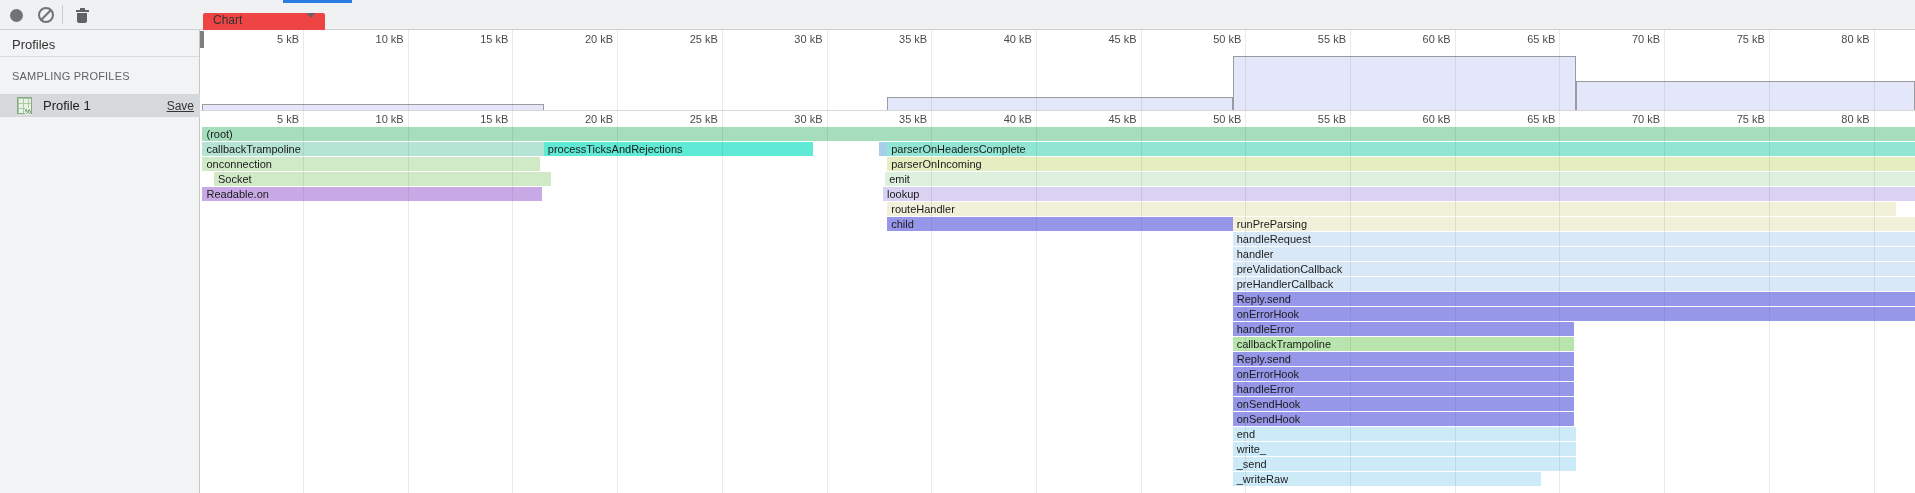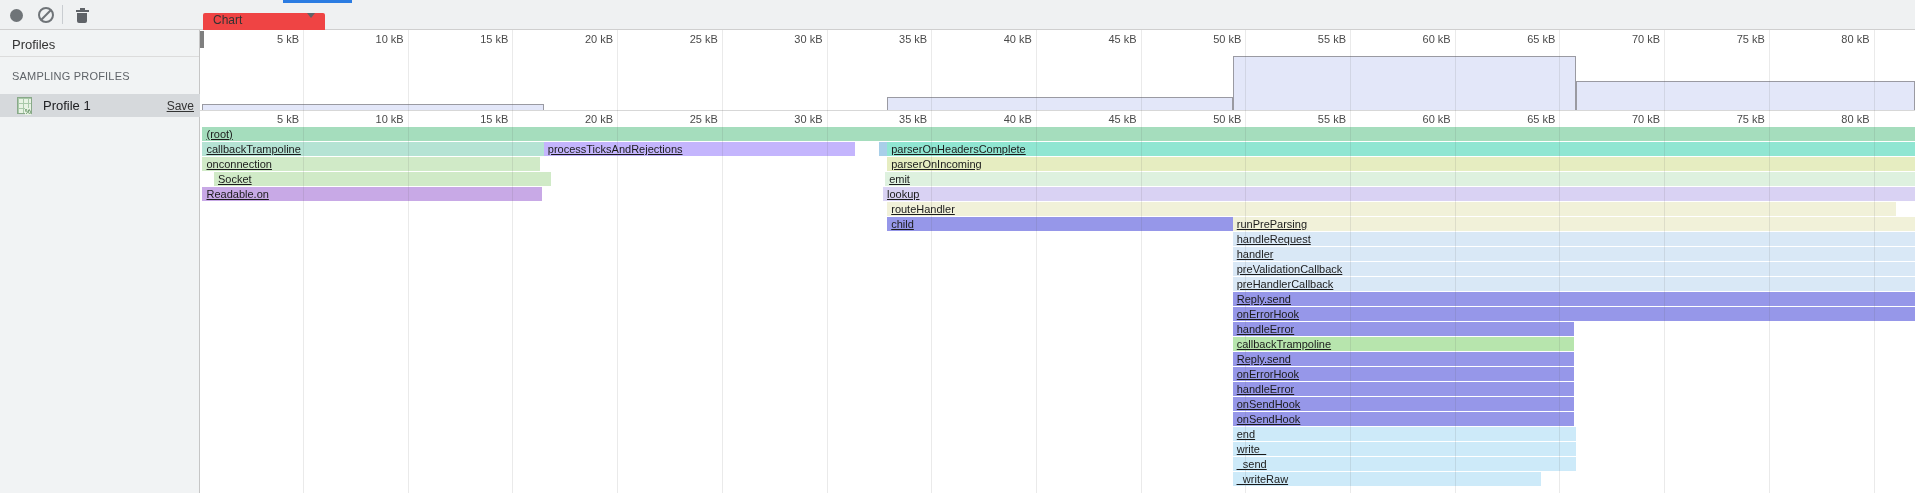--- a/index.html
+++ b/index.html
@@ -45,21 +45,21 @@
   #profile-name{margin-left:11px;font-size:13px;color:#202124;flex:1;}
   #save-link{margin-right:6px;font-size:12px;color:#333;text-decoration:underline;}
   
   #chart-pane{position:absolute;left:200px;top:30px;width:1715px;height:463px;background:#fff;}
   #vscroll-thumb{position:absolute;left:0px;top:1px;width:4px;height:17px;background:#7f7f7f;z-index:7;}
   .gridline{position:absolute;top:0;width:1px;height:463px;background:rgba(90,90,90,0.13);z-index:5;}
   .axis-label{position:absolute;font-size:11px;color:#4a4a4a;z-index:6;white-space:nowrap;}
   #overview-divider{position:absolute;left:0;top:80px;width:1715px;height:1px;background:#d7d7d7;z-index:4;}
   .ov-step{position:absolute;background:#e3e7f9;border:1px solid #9a9aa2;border-bottom:none;box-sizing:border-box;z-index:2;}
   .frame{position:absolute;height:14px;box-sizing:border-box;overflow:hidden;white-space:nowrap;
-         font-size:11px;color:#1b1b1b;line-height:14px;padding-left:4px;z-index:3;text-decoration:underline;}
+         font-size:11px;color:#1b1b1b;line-height:14px;padding-left:4px;z-index:3;}
 </style>
 </head>
 <body>
 
 <div id="app">
 
   <div id="toolbar">
     <div id="tab-indicator"></div>
     <div class="tb-btn" id="record-dot">
       <span class="dot"></span>
@@ -153,21 +153,21 @@
         <div class="axis-label" style="top: 83px; left: 1090px; width: 56px; text-align: right;">55 kB</div>
         <div class="axis-label" style="top: 83px; left: 1194.7px; width: 56px; text-align: right;">60 kB</div>
         <div class="axis-label" style="top: 83px; left: 1299.4px; width: 56px; text-align: right;">65 kB</div>
         <div class="axis-label" style="top: 83px; left: 1404.1px; width: 56px; text-align: right;">70 kB</div>
         <div class="axis-label" style="top: 83px; left: 1508.8px; width: 56px; text-align: right;">75 kB</div>
         <div class="axis-label" style="top: 83px; left: 1613.5px; width: 56px; text-align: right;">80 kB</div>
       </div>
     <div id="flame-layer">
         <div class="frame" style="left: 2.488px; width: 1712.89px; top: 97px; background: rgb(165, 221, 189);">(root)</div>
         <div class="frame" style="left: 2.488px; width: 341.322px; top: 112px; background: rgb(181, 227, 212);">callbackTrampoline</div>
-        <div class="frame" style="left: 343.81px; width: 311px; top: 112px; background: #c4b5fd;">processTicksAndRejections</div>
+        <div class="frame" style="left: 343.81px; width: 269px; top: 112px; background: #5eead4;">processTicksAndRejections</div>
         <div class="frame" style="left: 678.85px; width: 8.376px; top: 112px; background: rgb(168, 207, 233);"></div>
         <div class="frame" style="left: 687.226px; width: 1028.15px; top: 112px; background: rgb(144, 230, 210);">parserOnHeadersComplete</div>
         <div class="frame" style="left: 2.488px; width: 337.134px; top: 127px; background: rgb(208, 234, 199);">onconnection</div>
         <div class="frame" style="left: 687.226px; width: 1028.15px; top: 127px; background: rgb(230, 237, 193);">parserOnIncoming</div>
         <div class="frame" style="left: 14px; width: 337.134px; top: 142px; background: rgb(208, 234, 199);">Socket</div>
         <div class="frame" style="left: 685.132px; width: 1030.25px; top: 142px; background: rgb(222, 241, 223);">emit</div>
         <div class="frame" style="left: 2.488px; width: 339.228px; top: 157px; background: rgb(200, 169, 230);">Readable.on</div>
         <div class="frame" style="left: 683.038px; width: 1032.34px; top: 157px; background: rgb(217, 210, 243);">lookup</div>
         <div class="frame" style="left: 687.226px; width: 1009px; top: 172px; background: rgb(241, 241, 217);">routeHandler</div>
         <div class="frame" style="left: 687.226px; width: 345.51px; top: 187px; background: rgb(150, 151, 233);">child</div>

• • •

* **Exercise prompt**
Every line above is to be written out unchanged, with the pictures omitted.

* **Answer below**
--- a/index.html
+++ b/index.html
@@ -45,21 +45,21 @@
   #profile-name{margin-left:11px;font-size:13px;color:#202124;flex:1;}
   #save-link{margin-right:6px;font-size:12px;color:#333;text-decoration:underline;}
   
   #chart-pane{position:absolute;left:200px;top:30px;width:1715px;height:463px;background:#fff;}
   #vscroll-thumb{position:absolute;left:0px;top:1px;width:4px;height:17px;background:#7f7f7f;z-index:7;}
   .gridline{position:absolute;top:0;width:1px;height:463px;background:rgba(90,90,90,0.13);z-index:5;}
   .axis-label{position:absolute;font-size:11px;color:#4a4a4a;z-index:6;white-space:nowrap;}
   #overview-divider{position:absolute;left:0;top:80px;width:1715px;height:1px;background:#d7d7d7;z-index:4;}
   .ov-step{position:absolute;background:#e3e7f9;border:1px solid #9a9aa2;border-bottom:none;box-sizing:border-box;z-index:2;}
   .frame{position:absolute;height:14px;box-sizing:border-box;overflow:hidden;white-space:nowrap;
-         font-size:11px;color:#1b1b1b;line-height:14px;padding-left:4px;z-index:3;text-decoration:underline;}
+         font-size:11px;color:#1b1b1b;line-height:14px;padding-left:4px;z-index:3;}
 </style>
 </head>
 <body>
 
 <div id="app">
 
   <div id="toolbar">
     <div id="tab-indicator"></div>
     <div class="tb-btn" id="record-dot">
       <span class="dot"></span>
@@ -153,21 +153,21 @@
         <div class="axis-label" style="top: 83px; left: 1090px; width: 56px; text-align: right;">55 kB</div>
         <div class="axis-label" style="top: 83px; left: 1194.7px; width: 56px; text-align: right;">60 kB</div>
         <div class="axis-label" style="top: 83px; left: 1299.4px; width: 56px; text-align: right;">65 kB</div>
         <div class="axis-label" style="top: 83px; left: 1404.1px; width: 56px; text-align: right;">70 kB</div>
         <div class="axis-label" style="top: 83px; left: 1508.8px; width: 56px; text-align: right;">75 kB</div>
         <div class="axis-label" style="top: 83px; left: 1613.5px; width: 56px; text-align: right;">80 kB</div>
       </div>
     <div id="flame-layer">
         <div class="frame" style="left: 2.488px; width: 1712.89px; top: 97px; background: rgb(165, 221, 189);">(root)</div>
         <div class="frame" style="left: 2.488px; width: 341.322px; top: 112px; background: rgb(181, 227, 212);">callbackTrampoline</div>
-        <div class="frame" style="left: 343.81px; width: 311px; top: 112px; background: #c4b5fd;">processTicksAndRejections</div>
+        <div class="frame" style="left: 343.81px; width: 269px; top: 112px; background: #5eead4;">processTicksAndRejections</div>
         <div class="frame" style="left: 678.85px; width: 8.376px; top: 112px; background: rgb(168, 207, 233);"></div>
         <div class="frame" style="left: 687.226px; width: 1028.15px; top: 112px; background: rgb(144, 230, 210);">parserOnHeadersComplete</div>
         <div class="frame" style="left: 2.488px; width: 337.134px; top: 127px; background: rgb(208, 234, 199);">onconnection</div>
         <div class="frame" style="left: 687.226px; width: 1028.15px; top: 127px; background: rgb(230, 237, 193);">parserOnIncoming</div>
         <div class="frame" style="left: 14px; width: 337.134px; top: 142px; background: rgb(208, 234, 199);">Socket</div>
         <div class="frame" style="left: 685.132px; width: 1030.25px; top: 142px; background: rgb(222, 241, 223);">emit</div>
         <div class="frame" style="left: 2.488px; width: 339.228px; top: 157px; background: rgb(200, 169, 230);">Readable.on</div>
         <div class="frame" style="left: 683.038px; width: 1032.34px; top: 157px; background: rgb(217, 210, 243);">lookup</div>
         <div class="frame" style="left: 687.226px; width: 1009px; top: 172px; background: rgb(241, 241, 217);">routeHandler</div>
         <div class="frame" style="left: 687.226px; width: 345.51px; top: 187px; background: rgb(150, 151, 233);">child</div>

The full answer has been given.